Records contained in a dataset:
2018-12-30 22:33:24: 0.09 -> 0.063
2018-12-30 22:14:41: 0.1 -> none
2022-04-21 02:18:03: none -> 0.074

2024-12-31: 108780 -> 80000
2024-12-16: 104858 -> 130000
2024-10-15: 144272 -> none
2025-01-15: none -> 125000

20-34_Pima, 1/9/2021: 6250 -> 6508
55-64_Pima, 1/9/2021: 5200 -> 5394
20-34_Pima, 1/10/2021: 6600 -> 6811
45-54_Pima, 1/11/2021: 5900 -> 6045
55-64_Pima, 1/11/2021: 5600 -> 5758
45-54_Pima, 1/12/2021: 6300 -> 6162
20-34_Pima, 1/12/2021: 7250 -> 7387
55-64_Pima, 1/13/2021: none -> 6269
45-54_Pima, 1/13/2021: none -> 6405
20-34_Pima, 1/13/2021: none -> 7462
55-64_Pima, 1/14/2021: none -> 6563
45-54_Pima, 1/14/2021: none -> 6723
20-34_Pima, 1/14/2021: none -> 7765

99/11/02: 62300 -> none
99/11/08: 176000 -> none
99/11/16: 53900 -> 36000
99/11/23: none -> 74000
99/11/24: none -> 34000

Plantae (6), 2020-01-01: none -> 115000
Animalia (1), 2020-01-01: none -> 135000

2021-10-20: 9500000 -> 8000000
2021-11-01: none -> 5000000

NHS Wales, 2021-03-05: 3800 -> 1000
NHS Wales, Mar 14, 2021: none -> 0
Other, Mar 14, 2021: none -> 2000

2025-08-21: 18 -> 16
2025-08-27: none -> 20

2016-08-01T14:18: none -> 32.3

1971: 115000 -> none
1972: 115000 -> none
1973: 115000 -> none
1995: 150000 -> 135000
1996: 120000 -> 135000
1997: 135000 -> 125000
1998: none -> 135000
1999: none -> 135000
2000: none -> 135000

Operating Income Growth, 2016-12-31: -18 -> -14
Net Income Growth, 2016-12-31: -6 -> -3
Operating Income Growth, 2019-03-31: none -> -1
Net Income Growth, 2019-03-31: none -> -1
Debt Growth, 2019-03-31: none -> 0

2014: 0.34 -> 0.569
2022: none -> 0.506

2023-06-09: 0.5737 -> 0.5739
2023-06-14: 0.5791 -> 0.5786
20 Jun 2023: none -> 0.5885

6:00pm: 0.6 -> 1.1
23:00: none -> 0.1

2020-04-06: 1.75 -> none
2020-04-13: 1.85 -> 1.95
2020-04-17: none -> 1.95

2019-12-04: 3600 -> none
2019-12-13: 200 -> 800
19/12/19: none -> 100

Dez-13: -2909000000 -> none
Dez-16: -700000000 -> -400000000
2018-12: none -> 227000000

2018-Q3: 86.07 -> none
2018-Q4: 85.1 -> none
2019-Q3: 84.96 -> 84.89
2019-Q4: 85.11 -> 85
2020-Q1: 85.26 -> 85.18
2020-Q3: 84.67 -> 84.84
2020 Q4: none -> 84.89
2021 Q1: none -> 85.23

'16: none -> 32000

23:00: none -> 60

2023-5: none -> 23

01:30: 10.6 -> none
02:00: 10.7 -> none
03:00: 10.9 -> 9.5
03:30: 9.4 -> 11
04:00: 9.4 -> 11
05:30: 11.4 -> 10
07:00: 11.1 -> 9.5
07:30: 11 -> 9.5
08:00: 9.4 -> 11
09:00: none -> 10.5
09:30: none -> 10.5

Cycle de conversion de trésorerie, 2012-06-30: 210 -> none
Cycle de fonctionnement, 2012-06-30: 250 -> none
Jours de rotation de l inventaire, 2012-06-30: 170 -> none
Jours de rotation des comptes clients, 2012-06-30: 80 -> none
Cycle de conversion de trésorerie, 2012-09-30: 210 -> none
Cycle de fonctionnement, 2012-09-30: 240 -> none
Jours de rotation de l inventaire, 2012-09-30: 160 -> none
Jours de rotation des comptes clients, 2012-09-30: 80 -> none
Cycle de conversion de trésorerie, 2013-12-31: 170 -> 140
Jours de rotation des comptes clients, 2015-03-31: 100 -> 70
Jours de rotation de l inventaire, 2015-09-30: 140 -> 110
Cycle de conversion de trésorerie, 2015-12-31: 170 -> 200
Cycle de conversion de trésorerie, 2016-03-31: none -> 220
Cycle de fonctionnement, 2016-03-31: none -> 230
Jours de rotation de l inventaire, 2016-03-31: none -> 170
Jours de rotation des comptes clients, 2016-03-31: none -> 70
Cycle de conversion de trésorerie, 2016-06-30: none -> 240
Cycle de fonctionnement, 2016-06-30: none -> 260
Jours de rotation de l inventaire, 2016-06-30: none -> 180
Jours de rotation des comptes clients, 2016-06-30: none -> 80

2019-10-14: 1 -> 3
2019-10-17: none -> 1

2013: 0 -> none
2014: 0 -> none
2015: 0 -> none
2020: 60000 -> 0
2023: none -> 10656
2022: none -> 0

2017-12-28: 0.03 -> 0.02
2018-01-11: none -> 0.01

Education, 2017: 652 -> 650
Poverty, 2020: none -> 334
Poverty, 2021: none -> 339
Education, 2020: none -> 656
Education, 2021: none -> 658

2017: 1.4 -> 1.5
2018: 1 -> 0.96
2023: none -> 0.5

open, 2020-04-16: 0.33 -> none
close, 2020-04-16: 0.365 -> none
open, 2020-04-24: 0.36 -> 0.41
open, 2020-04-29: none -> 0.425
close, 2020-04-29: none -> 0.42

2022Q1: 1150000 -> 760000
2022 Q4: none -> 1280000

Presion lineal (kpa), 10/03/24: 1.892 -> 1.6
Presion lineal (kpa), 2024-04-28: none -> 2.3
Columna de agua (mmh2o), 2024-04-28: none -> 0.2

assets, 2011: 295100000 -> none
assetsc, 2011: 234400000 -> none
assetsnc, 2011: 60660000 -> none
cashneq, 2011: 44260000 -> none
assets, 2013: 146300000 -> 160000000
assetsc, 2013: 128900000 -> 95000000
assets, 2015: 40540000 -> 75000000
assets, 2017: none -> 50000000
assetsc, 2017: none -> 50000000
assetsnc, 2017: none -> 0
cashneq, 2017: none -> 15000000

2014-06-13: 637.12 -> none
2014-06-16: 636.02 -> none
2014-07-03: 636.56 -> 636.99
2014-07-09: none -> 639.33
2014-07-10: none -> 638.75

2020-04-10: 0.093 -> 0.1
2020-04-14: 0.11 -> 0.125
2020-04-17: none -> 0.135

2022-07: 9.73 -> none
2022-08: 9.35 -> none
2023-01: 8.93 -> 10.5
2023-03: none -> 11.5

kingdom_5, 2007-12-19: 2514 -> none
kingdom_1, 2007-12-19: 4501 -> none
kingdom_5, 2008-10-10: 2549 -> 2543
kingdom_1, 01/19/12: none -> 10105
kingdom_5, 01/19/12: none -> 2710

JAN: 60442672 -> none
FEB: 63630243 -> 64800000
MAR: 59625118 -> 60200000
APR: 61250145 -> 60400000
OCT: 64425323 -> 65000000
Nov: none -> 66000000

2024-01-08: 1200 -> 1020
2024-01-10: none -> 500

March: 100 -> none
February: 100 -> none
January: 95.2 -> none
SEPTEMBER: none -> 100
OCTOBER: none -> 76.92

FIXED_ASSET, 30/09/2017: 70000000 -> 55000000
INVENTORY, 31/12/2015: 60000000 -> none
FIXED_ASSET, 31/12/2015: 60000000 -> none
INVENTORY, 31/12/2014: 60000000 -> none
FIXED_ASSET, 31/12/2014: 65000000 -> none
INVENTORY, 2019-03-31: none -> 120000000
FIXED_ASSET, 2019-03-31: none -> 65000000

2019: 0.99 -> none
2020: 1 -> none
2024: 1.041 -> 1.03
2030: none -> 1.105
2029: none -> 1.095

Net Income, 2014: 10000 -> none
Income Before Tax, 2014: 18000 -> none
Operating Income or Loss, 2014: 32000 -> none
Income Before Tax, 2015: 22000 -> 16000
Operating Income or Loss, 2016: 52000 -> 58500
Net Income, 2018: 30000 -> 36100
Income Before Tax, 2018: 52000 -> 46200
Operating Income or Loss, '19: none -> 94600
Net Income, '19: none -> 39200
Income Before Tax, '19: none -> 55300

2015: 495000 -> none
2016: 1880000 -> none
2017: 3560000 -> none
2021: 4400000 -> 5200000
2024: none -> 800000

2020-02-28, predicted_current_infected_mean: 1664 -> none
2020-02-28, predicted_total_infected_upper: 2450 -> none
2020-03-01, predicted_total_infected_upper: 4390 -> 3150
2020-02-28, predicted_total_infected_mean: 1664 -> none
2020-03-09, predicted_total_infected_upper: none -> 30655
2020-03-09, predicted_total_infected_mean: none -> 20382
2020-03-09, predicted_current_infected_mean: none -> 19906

Exercise prompt: As the answer, set down only the lines from the data above between the one holding "close, 2020-04-29: none -> 0.42" and the one holding "assetsnc, 2011: 60660000 -> none", inclusive, exactly as they read.

Answer to this task:
close, 2020-04-29: none -> 0.42

2022Q1: 1150000 -> 760000
2022 Q4: none -> 1280000

Presion lineal (kpa), 10/03/24: 1.892 -> 1.6
Presion lineal (kpa), 2024-04-28: none -> 2.3
Columna de agua (mmh2o), 2024-04-28: none -> 0.2

assets, 2011: 295100000 -> none
assetsc, 2011: 234400000 -> none
assetsnc, 2011: 60660000 -> none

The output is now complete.